Before and after images:
:::::

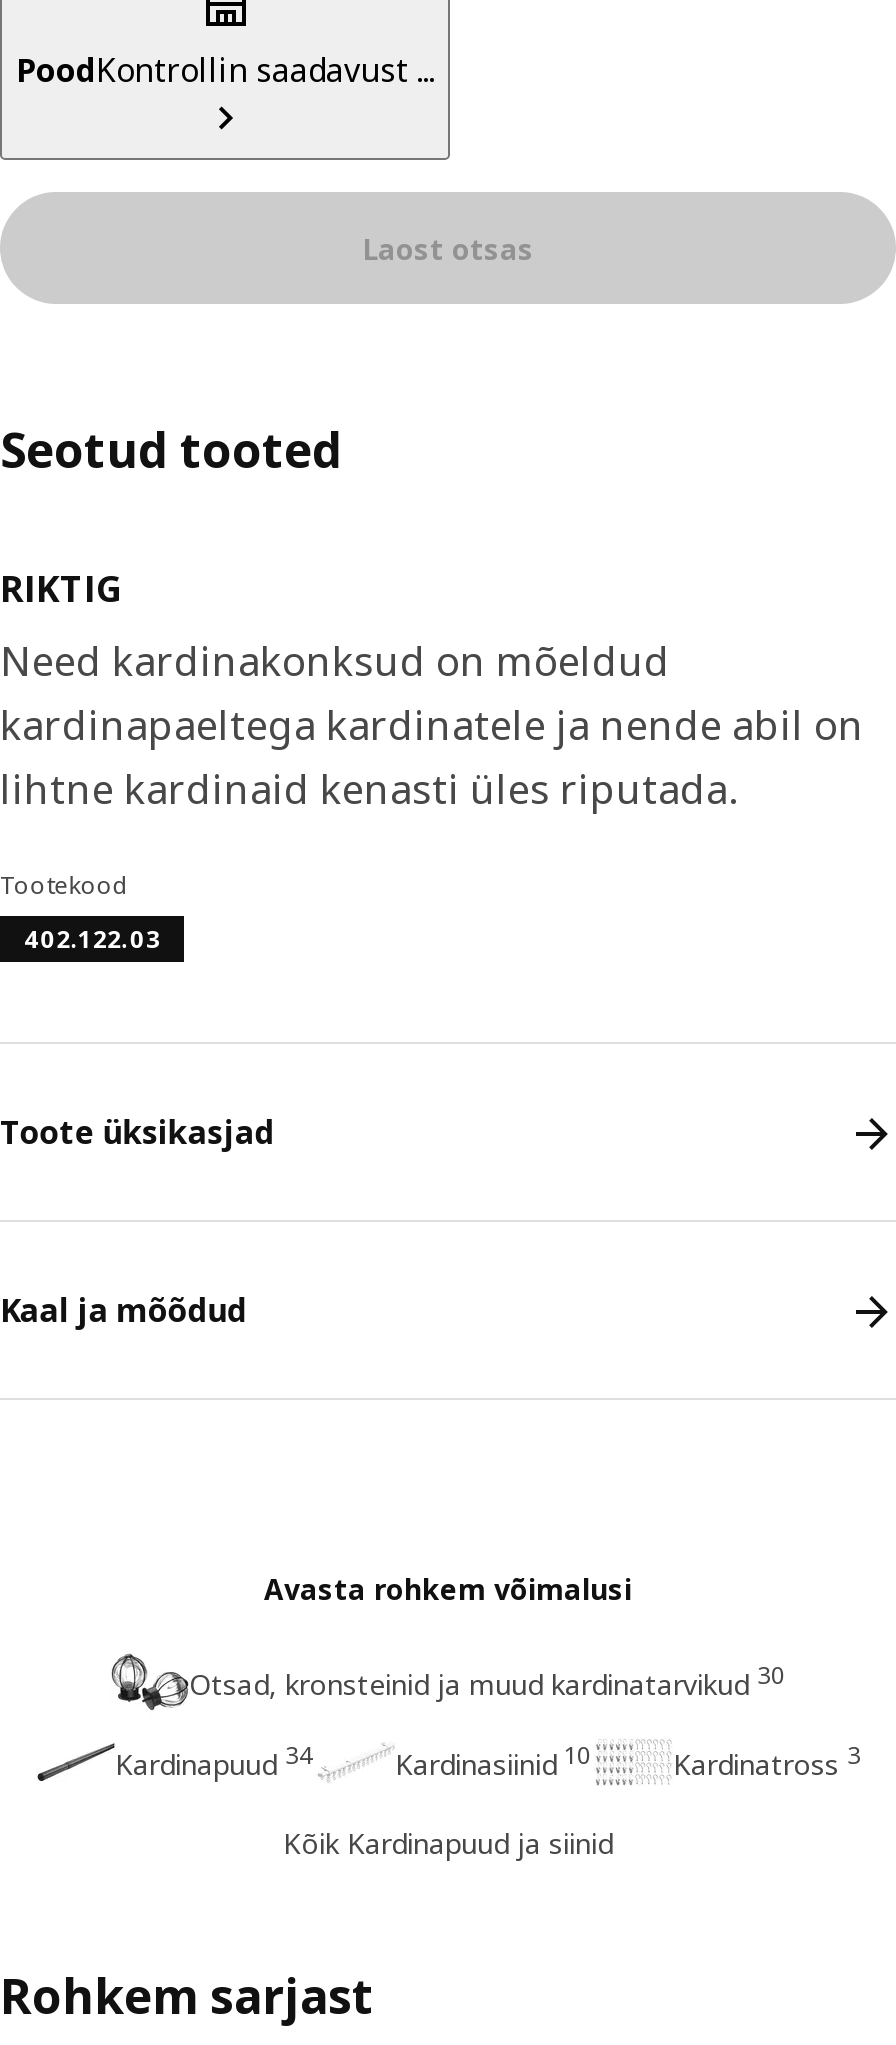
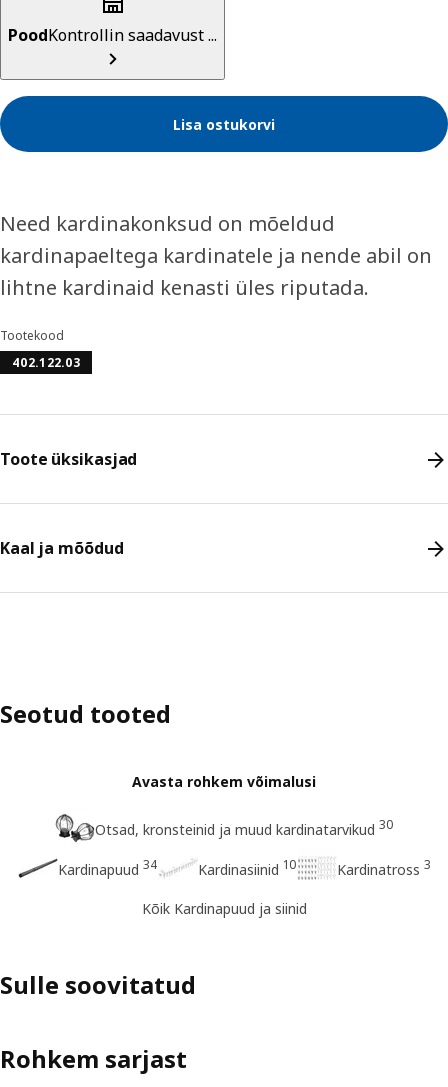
- Laost otsas
- RIKTIG
+ Lisa ostukorvi

moved down: Seotud tooted

moved up: Need kardinakonksud on mõeldud | kardinapaeltega kardinatele ja nende abil on | lihtne kardinaid kenasti üles riputada. | Tootekood | 402.122.03 | Toote üksikasjad | Kaal ja mõõdud

+ Sulle soovitatud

:::::

PROMPT: Please print exactly the lines from the one containing "moved up: Need" through the last line of the records, both included, and nothing else.

SOLUTION TO THIS EXERCISE:
moved up: Need kardinakonksud on mõeldud | kardinapaeltega kardinatele ja nende abil on | lihtne kardinaid kenasti üles riputada. | Tootekood | 402.122.03 | Toote üksikasjad | Kaal ja mõõdud

+ Sulle soovitatud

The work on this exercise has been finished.